Intelligence can be understood to a very large degree as the ability to model new systems, to model new problems. And so it’s natural that even narrow AI is about making models of the world. For instance, our current generation of deep-learning systems are already modeling things. They’re not modeling things quite in the same way with the same power as human minds can do it—they’re mostly classifiers, not simulators of complete worlds.

But they’re slowly getting there, and by making these models, we are, of course, digitizing things. We are making things accessible in data domains. We are making these models accessible to each other by computers and by AI systems. And AI systems provide extensions to all our minds. Already now, Google is something like my exo-cortex.

It’s something that allows me to act as vast resources of information that get integrated in the way I think and extend my abilities. If I forget how to use a certain command in a programming language, it’s there at my fingertips, and I entirely rely on this like every other programmer on this planet. This is something that is incredibly powerful and was not possible when we started out programming, when we had to store everything in our own brains.

I think consciousness is a very difficult concept to understand because we mostly know it by reference. We can point at it. But it’s very hard for us to understand what it actually is. And I think at this point, the best model that I’ve come up with—what we mean by consciousness—it is a model of a model of a model.

That is: our new cortex makes a model of our interactions with the environment. And part of our new cortex makes a model of that model, that is, it tries to find out how we interact with the environment so we can take this into account when we interact with the environment. And then you have a model of this model of our model, which means we have something that represents the features of that model, and we call this the Self.

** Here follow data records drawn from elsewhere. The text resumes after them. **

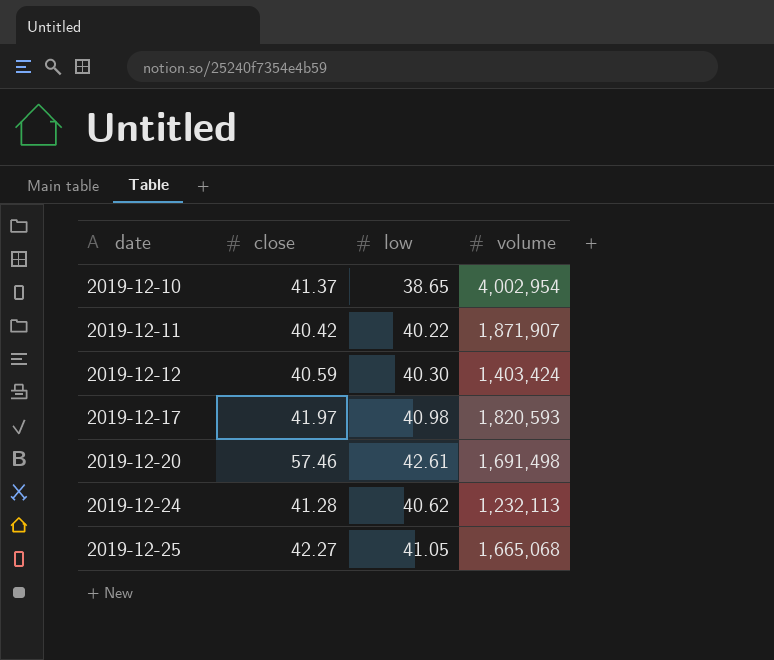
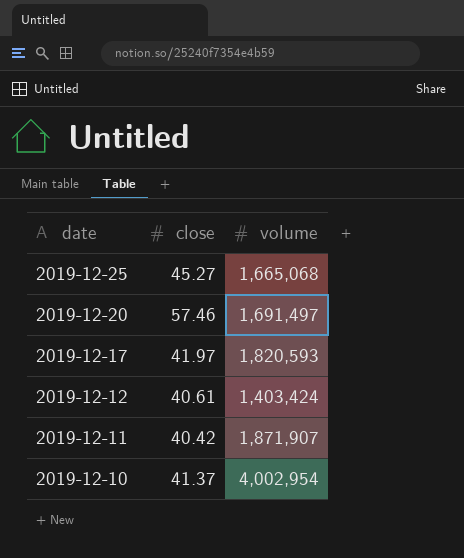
row order: date ascending -> date descending
column low | position: 3 -> none
row 2019-12-24: 41.28 | 40.62 | 1,232,113 -> none
2019-12-25 | close: 42.27 -> 45.27
2019-12-20 | volume: 1,691,498 -> 1,691,497
2019-12-12 | close: 40.59 -> 40.61

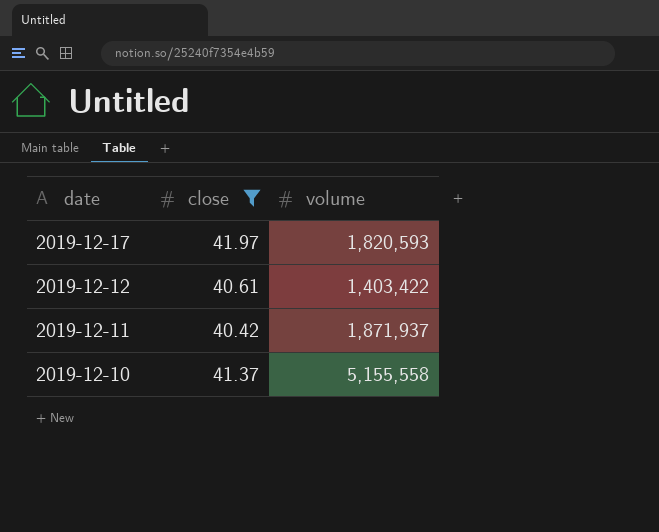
filter: none -> close <= 41.97
2019-12-12 | volume: 1,403,424 -> 1,403,422
2019-12-11 | volume: 1,871,907 -> 1,871,937
2019-12-10 | volume: 4,002,954 -> 5,155,558

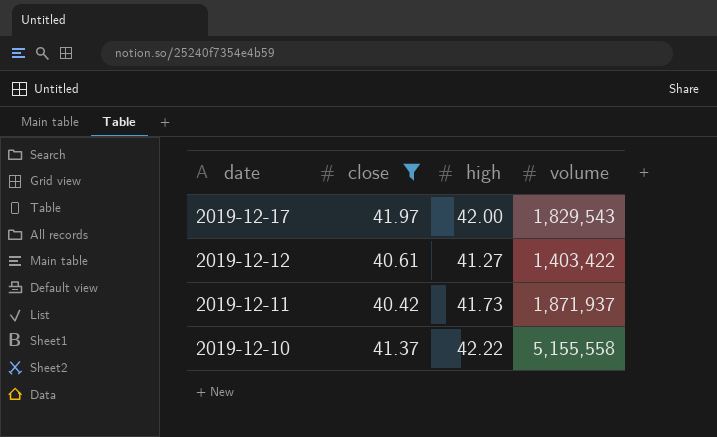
column high | position: none -> 3
2019-12-17 | volume: 1,820,593 -> 1,829,543

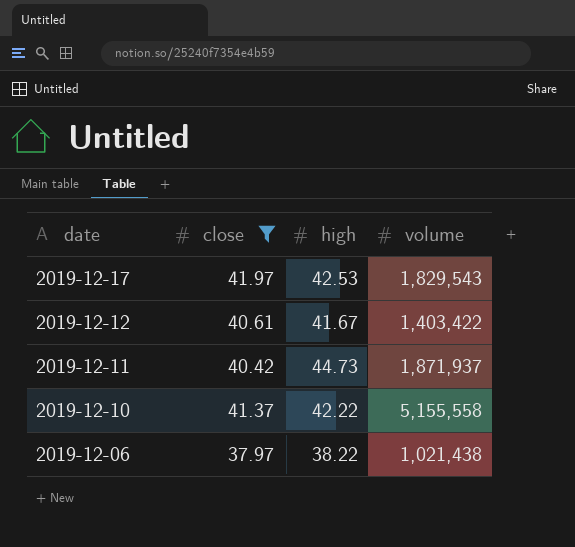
2019-12-17 | high: 42.00 -> 42.53
2019-12-12 | high: 41.27 -> 41.67
2019-12-11 | high: 41.73 -> 44.73
row 2019-12-06: none -> 37.97 | 38.22 | 1,021,438

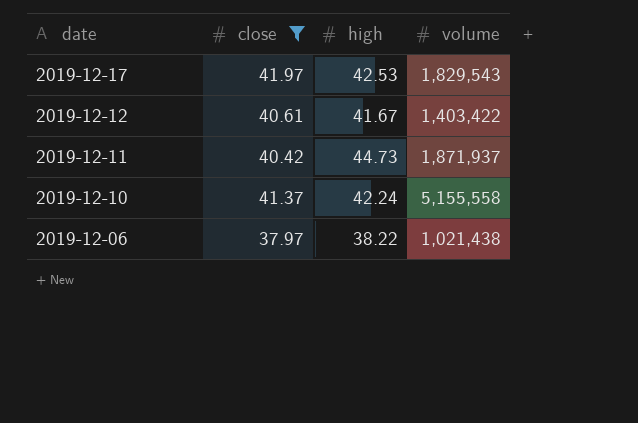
2019-12-10 | high: 42.22 -> 42.24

And the self is integrated with something like an intentional protocol. So we have a model of the things that we attended to, the things that we became aware of: why we process things and why we interact with the environment. And this protocol, this memory of what we attended to is what we typically associate with consciousness.

So in some sense, we are not conscious in actuality in the here and now because that’s not really possible for a process that needs to do many things over time in order to retrieve items from memory and process them and do something with them. Consciousness is actually a memory. It’s a construct that is reinvented in our brain several times a minute.

And when we think about being conscious of something, it means that we have a model of that thing that makes it operable, that we can use. You are not really aware of what the world is like. The world out there is some weird quantum graph. It’s something that we cannot possibly really understand—first of all because we as observers cannot really measure it.

We don’t have access to the full vector of the universe. What we get access to is a few bits that our senses can measure in the environment. And from these bits, our brain tries to derive a function that allows us to predict the next observable bits. So in some sense, all these concepts that we have in our mind, all these experiences that we have—sounds, people, ideas, and so on—are not features of the world out there.

There are no sounds in the world out there, no colors, and so on. These are all features of our mental representations. They’re used to predict the next set of bits.